◆ **ASSIGNMENT**: Restate the records below word for word, and omit the images they hold.
(SUPPLIED INFORMATION begins)
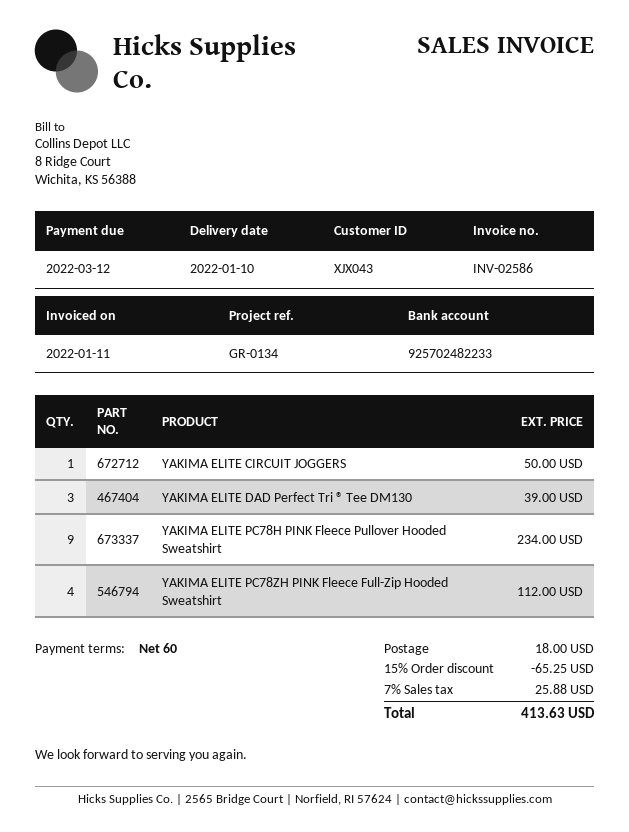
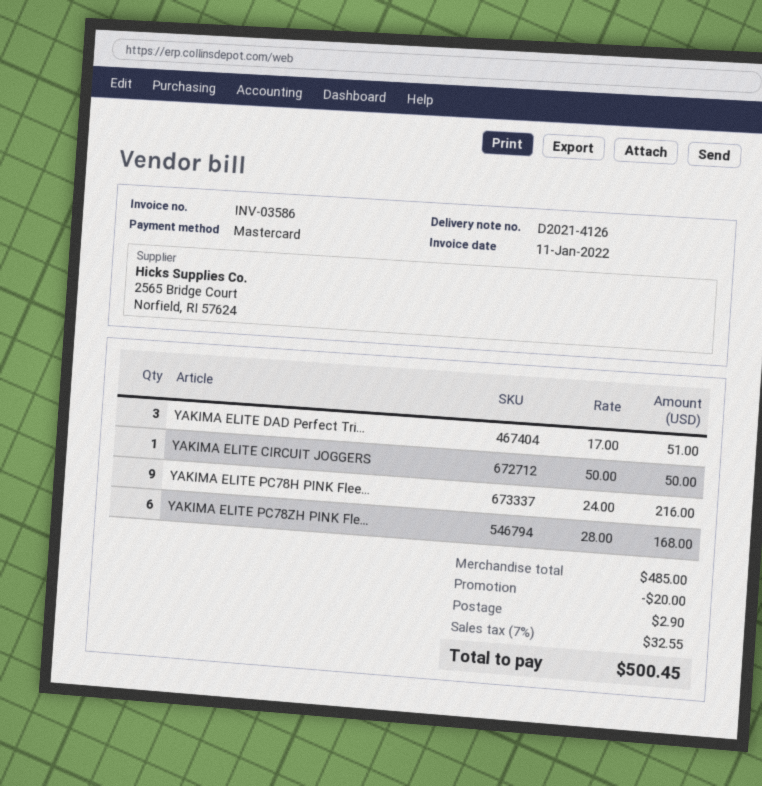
invoice number: INV-02586 -> INV-03586
YAKIMA ELITE DAD Perfect Tri ® Tee DM130: 3 for 39.00 -> 3 for 51.00
YAKIMA ELITE PC78H PINK Fleece Pullover Hooded Sweatshirt: 9 for 234.00 -> 9 for 216.00
YAKIMA ELITE PC78ZH PINK Fleece Full-Zip Hooded Sweatshirt: 4 for 112.00 -> 6 for 168.00
discount: 65.25 -> 20.00
shipping: 18.00 -> 2.90
tax: 7% = 25.88 -> 7% = 32.55
total: 413.63 -> 500.45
(SUPPLIED INFORMATION ends)
◆ **RESULT BELOW**:
invoice number: INV-02586 -> INV-03586
YAKIMA ELITE DAD Perfect Tri ® Tee DM130: 3 for 39.00 -> 3 for 51.00
YAKIMA ELITE PC78H PINK Fleece Pullover Hooded Sweatshirt: 9 for 234.00 -> 9 for 216.00
YAKIMA ELITE PC78ZH PINK Fleece Full-Zip Hooded Sweatshirt: 4 for 112.00 -> 6 for 168.00
discount: 65.25 -> 20.00
shipping: 18.00 -> 2.90
tax: 7% = 25.88 -> 7% = 32.55
total: 413.63 -> 500.45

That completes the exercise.